Orane de Lavallière, quintessence de la haute-bourgeoisie versaillaise, subit l’affront d’être quittée par son mari, Xavier, le lendemain du mariage de leur dernière fille. Une lettre humiliante pour toute excuse, et les remerciements sincères d’un Don Juan pour les « bons et loyaux services assurés par la mère de ses enfants ». Et le petit monde policé d’Orane de voler en éclats…
« Mon cerveau était débranché, mon corps était cotonneux, sans réaction. Je ne pleurais pas, j’étais anesthésiée, sidérée. » (p.79)
Si la presque sexagénaire se doutait bien des incartades répétées de son mari, jamais elle n’aurait pensé qu’il la quitte pour une autre. Plus jeune, plus séduisante. Forcément différente et indubitablement plus appétissante.
Orane se réfugie dans leur maison secondaire en Normandie, villa de famille où elle peut se consumer à loisir dans le spleen qui l’envahit. De cela elle n’est en rien blâmable : comment pourrait-il en être autrement ? Mais tromper la douleur par une frénésie d’activités est un leurre qui ne dure qu’un temps, et Orane de sombrer dans la dépression. C’est avec l’aide de l’enjouée Nathalie, son amie de toujours, celle de ses enfants et l’intervention d’une psychologue qu’Orane parvient à reprendre pied. Mais lorsqu’on lui souffle de part et d’autre pour la blague que pour vivre de nouveau il faudrait se débarrasser de l’ignoble Xavier, Orane se fige intérieurement : et si elle devait son salut au trépas de celui qui a d’une lettre sans remords et sans scrupule enterré leur vie de couple ?
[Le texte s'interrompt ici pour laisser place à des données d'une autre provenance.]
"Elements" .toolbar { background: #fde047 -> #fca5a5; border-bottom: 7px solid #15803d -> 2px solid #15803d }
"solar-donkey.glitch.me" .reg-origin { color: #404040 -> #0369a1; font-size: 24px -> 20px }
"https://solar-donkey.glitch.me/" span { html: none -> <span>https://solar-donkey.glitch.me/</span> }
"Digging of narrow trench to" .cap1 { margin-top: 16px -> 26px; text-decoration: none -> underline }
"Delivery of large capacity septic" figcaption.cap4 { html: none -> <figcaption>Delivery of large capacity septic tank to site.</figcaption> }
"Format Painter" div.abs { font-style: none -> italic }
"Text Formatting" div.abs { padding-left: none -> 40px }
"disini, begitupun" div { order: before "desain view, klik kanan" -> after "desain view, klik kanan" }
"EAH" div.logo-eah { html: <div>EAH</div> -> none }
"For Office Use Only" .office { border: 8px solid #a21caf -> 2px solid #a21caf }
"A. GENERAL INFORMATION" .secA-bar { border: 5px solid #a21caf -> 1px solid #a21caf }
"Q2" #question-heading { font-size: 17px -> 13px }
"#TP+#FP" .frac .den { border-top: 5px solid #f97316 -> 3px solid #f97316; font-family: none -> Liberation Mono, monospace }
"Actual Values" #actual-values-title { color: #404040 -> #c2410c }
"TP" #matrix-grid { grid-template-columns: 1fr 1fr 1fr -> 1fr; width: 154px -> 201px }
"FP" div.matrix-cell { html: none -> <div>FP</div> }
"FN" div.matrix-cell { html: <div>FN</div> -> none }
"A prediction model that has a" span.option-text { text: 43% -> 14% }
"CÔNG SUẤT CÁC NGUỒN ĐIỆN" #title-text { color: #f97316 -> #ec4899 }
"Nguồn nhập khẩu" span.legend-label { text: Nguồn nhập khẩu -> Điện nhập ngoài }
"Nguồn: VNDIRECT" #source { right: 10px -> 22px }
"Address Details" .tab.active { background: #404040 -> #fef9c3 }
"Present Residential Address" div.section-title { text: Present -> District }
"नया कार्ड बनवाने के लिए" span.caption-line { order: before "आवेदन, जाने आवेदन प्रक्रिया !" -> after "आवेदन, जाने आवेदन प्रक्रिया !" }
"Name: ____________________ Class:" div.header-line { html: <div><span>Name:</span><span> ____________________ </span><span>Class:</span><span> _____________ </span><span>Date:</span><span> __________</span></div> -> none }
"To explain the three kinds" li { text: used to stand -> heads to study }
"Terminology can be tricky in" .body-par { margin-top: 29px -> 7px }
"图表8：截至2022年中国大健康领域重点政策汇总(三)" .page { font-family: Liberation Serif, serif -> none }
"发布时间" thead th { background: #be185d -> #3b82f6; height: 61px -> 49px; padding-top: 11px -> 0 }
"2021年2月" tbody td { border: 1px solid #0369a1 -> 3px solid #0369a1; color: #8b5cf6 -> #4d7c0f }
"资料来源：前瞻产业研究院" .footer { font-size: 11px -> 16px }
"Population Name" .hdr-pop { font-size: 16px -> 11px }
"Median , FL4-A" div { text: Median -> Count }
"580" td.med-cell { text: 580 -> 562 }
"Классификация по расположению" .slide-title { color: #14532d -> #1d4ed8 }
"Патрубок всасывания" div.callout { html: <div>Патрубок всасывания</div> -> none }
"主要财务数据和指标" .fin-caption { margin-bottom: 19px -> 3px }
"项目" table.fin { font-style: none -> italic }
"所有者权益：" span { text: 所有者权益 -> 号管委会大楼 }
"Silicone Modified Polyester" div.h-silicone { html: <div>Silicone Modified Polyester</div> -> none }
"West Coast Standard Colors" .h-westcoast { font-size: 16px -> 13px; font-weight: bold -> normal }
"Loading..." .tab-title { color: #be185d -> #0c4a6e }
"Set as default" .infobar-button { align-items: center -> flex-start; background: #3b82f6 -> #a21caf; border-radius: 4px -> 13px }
J’ai ainsi réalisé que non seulement j’avais trouvé un crime parfait, mais qu’en plus de cela j’étais insoupçonnable. Tous me donneraient le Bon Dieu sans confession… » (p.163)
Et notre héroïne de fomenter le crime parfait, que nul se saura déjouer. Son atout : passer « pour une conne », naïve et nunuche, à laquelle on ne saurait attribuer un quelconque méfait tant l’idée semblerait fantaisiste. Après tout, Xavier ne l’a-t-il pas toujours un peu prise comme telle ? Alors quitte à rester dans son rôle pour la « bonne » cause, Orane jouera le jeu jusqu’à ourdir le crime parfait pour se venger de cet homme qui l’a bafouée sans pitié aucune.
Ce qui m’effraie, c’est que je n’ai aucun sentiment de culpabilité : c’est toi, Xavier, qui as fait de moi ce que je suis aujourd’hui. Tu es le seul responsable de ce qui t’arrive et je ne cesse de repenser à mon parcours depuis que tu m’as quittée l’an dernier, en juin. » (p.31)
Mais être prise pour une conne est un art, une savante performance digne d’un rôle de composition : rien ne doit être laissé au hasard et Orane de déployer des stratégies d’une efficacité redoutable pour ne surtout pas être prise. Cultiver la dualité pour mieux être libérée, peut-être ; jouer plusieurs coups d’avance, toujours…
« il faut beaucoup de patience, d’abnégation et d’intelligence pour passer pour une conne. » (p.104)
Guillaume Clicquot propose avec ce récit un réjouissant thriller domestique qui n’épargne pas les grands de ce monde en égratignant le vernis social de leurs us et coutumes. Le propos se fait (trop ?) didactique lorsqu’il s’agit pour Orane de comprendre les tenants et les aboutissants des risques judiciaires encourus : après tout, quitte à jouer la conne, autant pécher par excès d’ignardise, non ? De même, alors que le personnage principal a tout de l’héroïne bourgeois catho coincée, on regrettera quelques passages lors desquels le phrasé qui lui est attribué est relâché, entachant la crédibilité psychologique du personnage. Il n’en reste pas moins que ce roman est savoureux à lire et célèbre, à sa façon, un certain féminisme vengeur bienvenu et assumé, nourri de références culturelles riches !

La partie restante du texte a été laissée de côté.